Сейчас, увы, не было никакого плана, не было и желания снова пускаться по накатанному пути – это уже становилось скучным да и результатов не приносило.

Решение нашлось само, надо сказать, довольно изящное. Оно пришло однажды обедать в маленький японский ресторан по соседству с ателье в виде высокого худенького юноши, совершенно обыкновенного парня в джинсах и кроссовках.

Катя узнала его сразу – это был Никита, Митин единственный сын. Никаким юношей он не был, лет ему было уже за тридцать, работал он оператором, его можно было даже назвать талантливым, но, учитывая, что талант такого же размера имели сотни его коллег, востребован он был мало, точнее – снимал то, что предлагают, а не то, что ему хотелось. В этом заключалось его единственное сходство с отцом.

Катя наблюдала за молодым человеком довольно долго, но никак себя не выдавала. Она старалась не привлекать его внимания, хотелось даже перестать дышать, чтобы унять, наконец, толчки своего нетерпеливого сердца.

Он торопливо ел, поглядывая то в окно, то в телефон, а она смотрела на него из угла, не мигая, как смотрит на свою жертву какая-нибудь пума – боясь спугнуть и выжидая момент.

Да, это была, безусловно, ее охотничья удача, которая пришла к ней в самый нужный момент.


В последний раз они встречались больше года назад… Да почти два. Никиту бросила жена – не просто жена, а любимая подруга с самого детства, с которой они сели первого сентября за одну парту, а десять лет спустя пошли в ЗАГС.

Отношения их были безоблачными, по крайней мере, так казалось Никите. Он много работал, часто уезжал, но жена всегда преданно его ждала и не жаловалась.

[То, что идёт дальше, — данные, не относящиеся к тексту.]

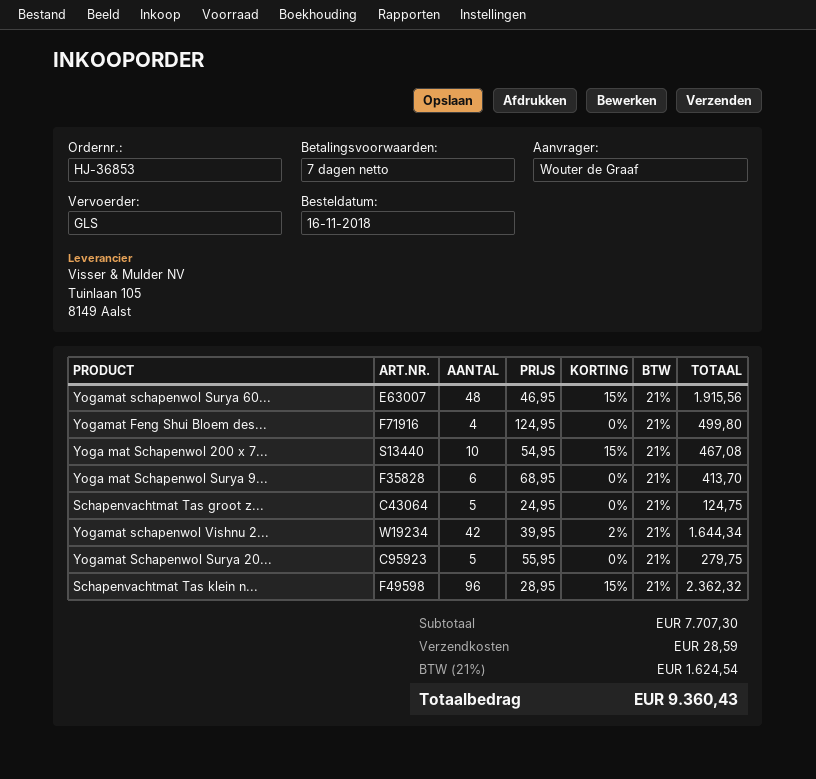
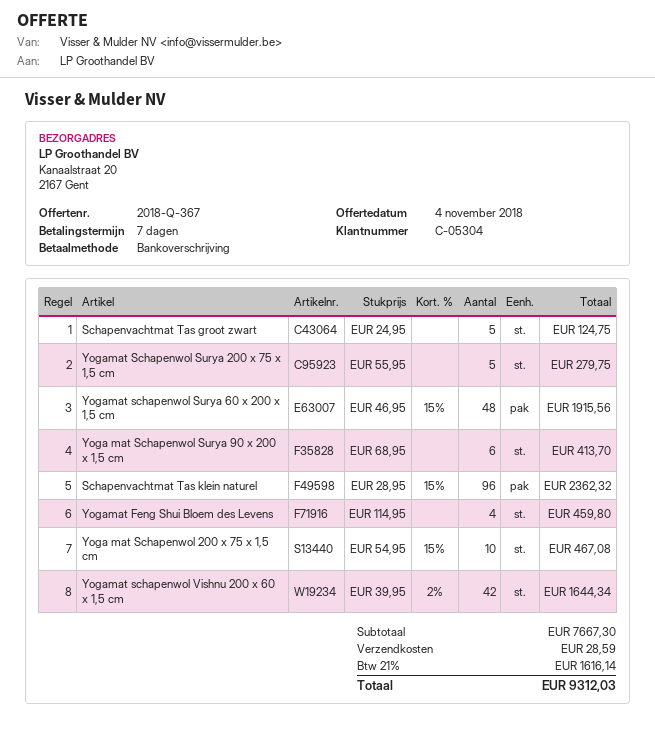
Yogamat Feng Shui Bloem des...: 4 x 124.95 = 499.80 -> 4 x 114.95 = 459.80
subtotal: 7707.30 -> 7667.30
tax: 21% = 1624.54 -> 21% = 1616.14
total: 9360.43 -> 9312.03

Они дружно строили базис будущей жизни, когда она забеременела.

В этот самый момент она внезапно ушла к другому. Оказалось, что и отцом ребенка был этот самый другой мужчина.

Никита страдал так, что больно было смотреть.

Катя и не смотрела бы, но в тот короткий и счастливый период ее жизни она жила с Митей.

Замкнутый и сдержанный Никита пришел плакаться к отцу, и Катя невольно стала свидетелем этого происшествия. Тогда она не обратила на произошедшее никакого внимания, как и на самого Никиту.

Теперь же она старалась в мельчайших подробностях припомнить – что именно он говорил, как вошел, в чем был одет.

Как часто бывает в жизни, самые незначительные детали оказались важными, таящими в себе сакральный смысл.

Никита сам почувствовал пристальный взгляд из темного угла.

Встретившись с Катей взглядами, он долго не мог ее узнать, но сразу понял, что девушка ему знакома.

Она призывно улыбалась – не обращать на это внимание было невежливо.

Он вымученно улыбнулся ей в ответ, нехотя подошел – и тут уже вспомнил ее, хотя и не по имени.

Для него она была просто «отцовская очередная», как бывают породы собак «московская сторожевая». Так они звали ее в семье – с бабушкой, мамой, с женой…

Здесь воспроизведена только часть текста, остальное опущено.